Before the pandemic, all participants reported normal or mild symptoms, and in terms of measures of resilience, reported medium-high coping skills and low-to-moderate stress levels. Across the sample, scores reflecting depressive and anxiety symptoms increased, particularly in women, but the changes were mediated by individual differences in coping skills and perceived stress.

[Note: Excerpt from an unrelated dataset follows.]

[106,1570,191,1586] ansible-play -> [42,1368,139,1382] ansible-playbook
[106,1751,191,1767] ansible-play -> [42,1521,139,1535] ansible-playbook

Resilience has also been linked in previous studies to structural and functional characteristics of specific brain areas and circuits, including the default mode network (DMN), which is associated with mind-wandering activity. To examine these influences, the researchers made use of brain imaging data that had been collected on over 400 participants before the pandemic. The data showed that brain connectivity within the DMN explained much of the individual resilience and the psychological influences on mental health.

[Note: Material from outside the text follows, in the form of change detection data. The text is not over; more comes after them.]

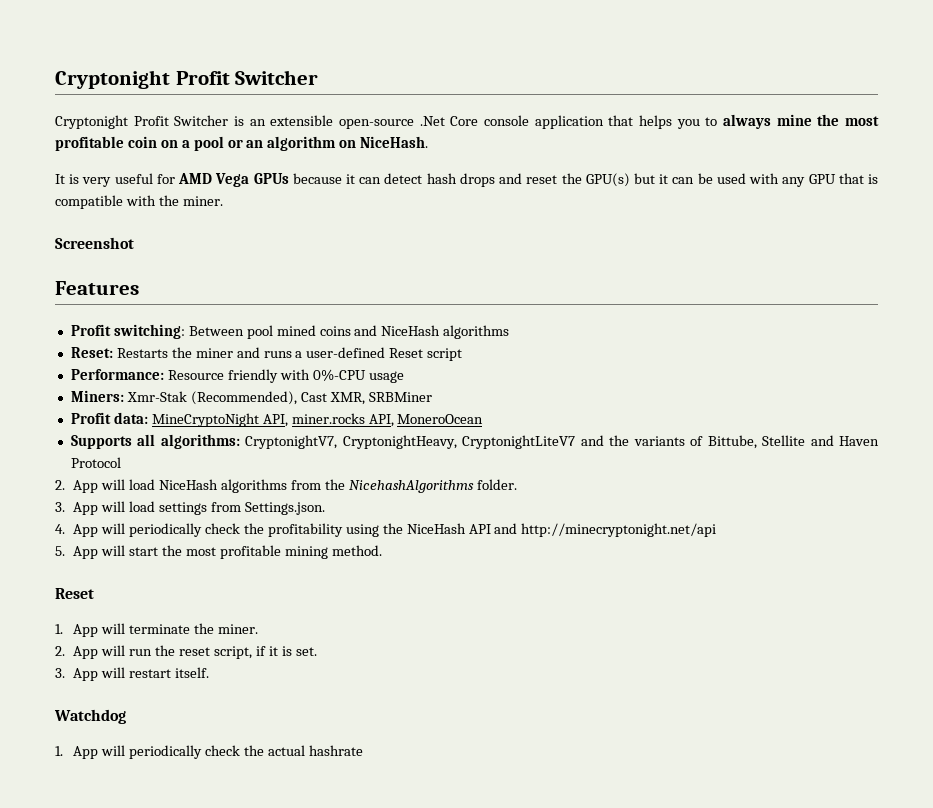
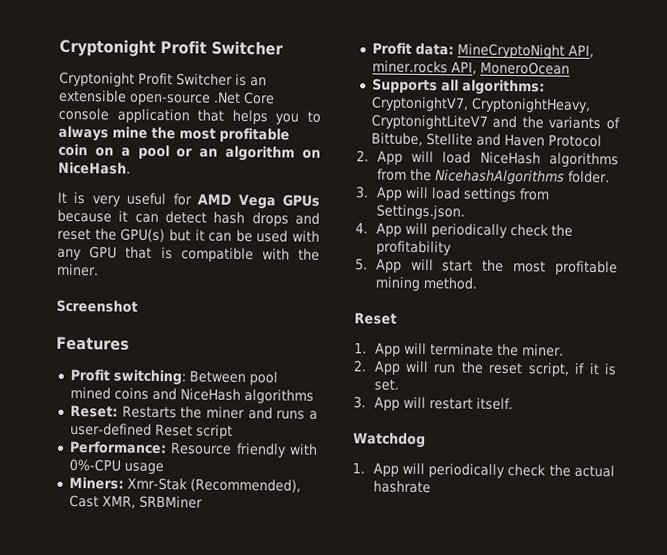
[345,523,717,537] using the NiceHash API and http://minecryptonight.net/api -> (452, 248) none

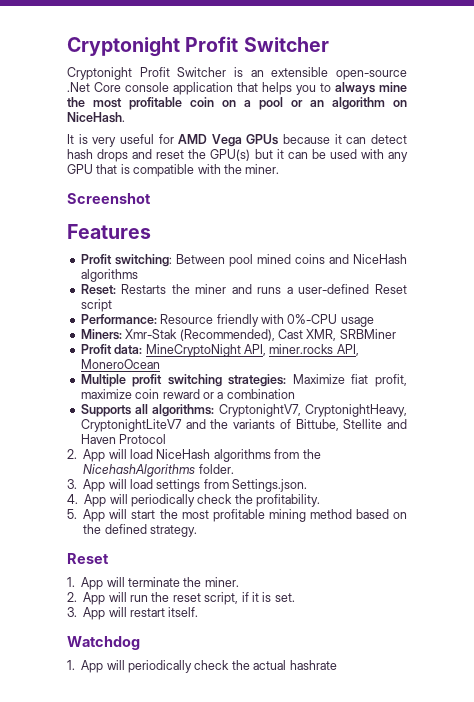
(570, 68) none -> [80,374,407,387] [80,389,295,399] // Multiple profit switching strategies: Maximize fiat profit, maximize coin reward or a combination
[375,240,452,256] profitability -> [256,494,321,507] profitability.
[422,277,478,290] method. -> [309,509,407,519] [83,524,197,537] method based on the defined strategy.

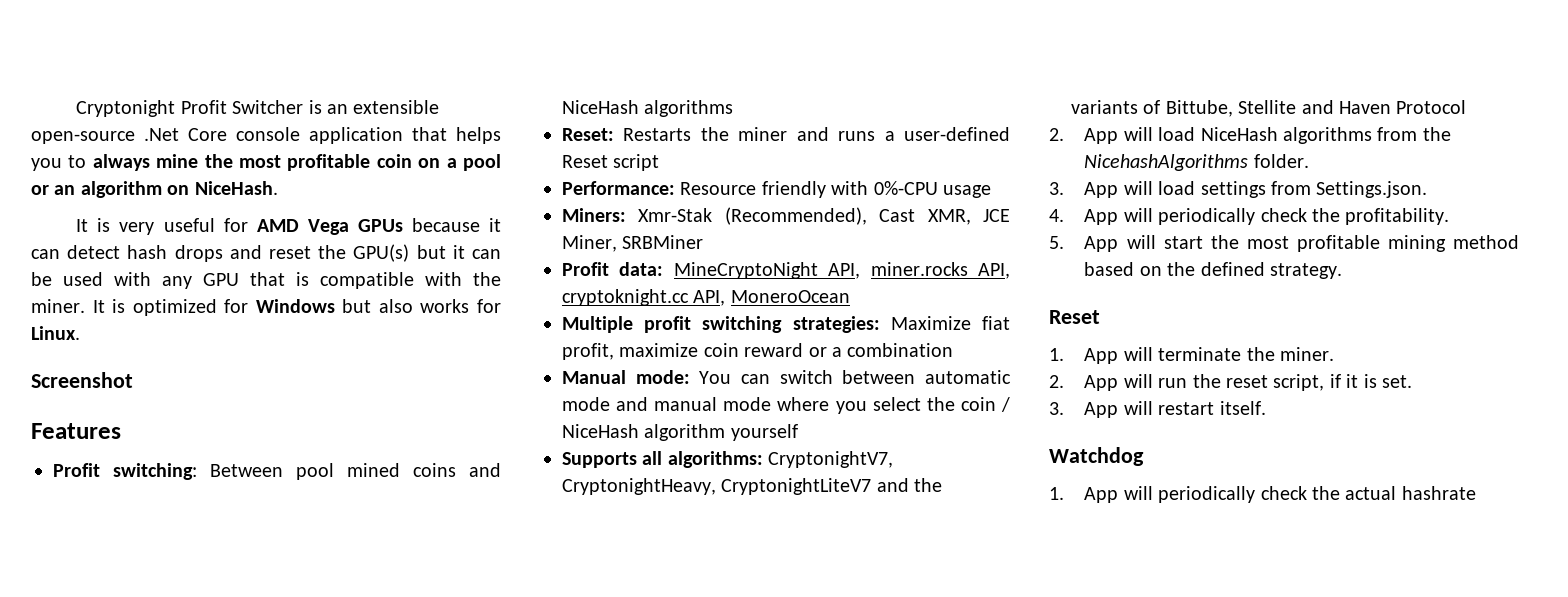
[67,36,329,57] [67,67,227,80] Cryptonight Profit Switcher // Cryptonight Profit Switcher -> [76,100,304,117] Cryptonight Profit Switcher
(280, 169) none -> [92,299,501,316] [31,326,80,340] It is optimized for Windows but also works for Linux.
(337, 335) none -> [983,209,1010,222] [562,235,617,252] JCE Miner,
(359, 350) none -> [562,289,726,306] cryptoknight.cc API,
(295, 394) none -> [562,370,1012,384] [562,397,1010,414] [562,424,798,441] // Manual mode: You can switch between automatic mode and manual mode where you select the coin / NiceHash algorithm yourself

Our findings show that psychological aspects such as coping strategies should be considered within the context of each individual biological complexity. We found evidence of how the specific configurations of brain networks (such as the DMN) were meaningful to understand responses to stress – even years later – in the context of the COVID-19 pandemic. Therefore, the combination of individual psychological factors and specific biological substrates can predict the risk of vulnerability to anxiety and depression symptoms during a prolonged stress factor."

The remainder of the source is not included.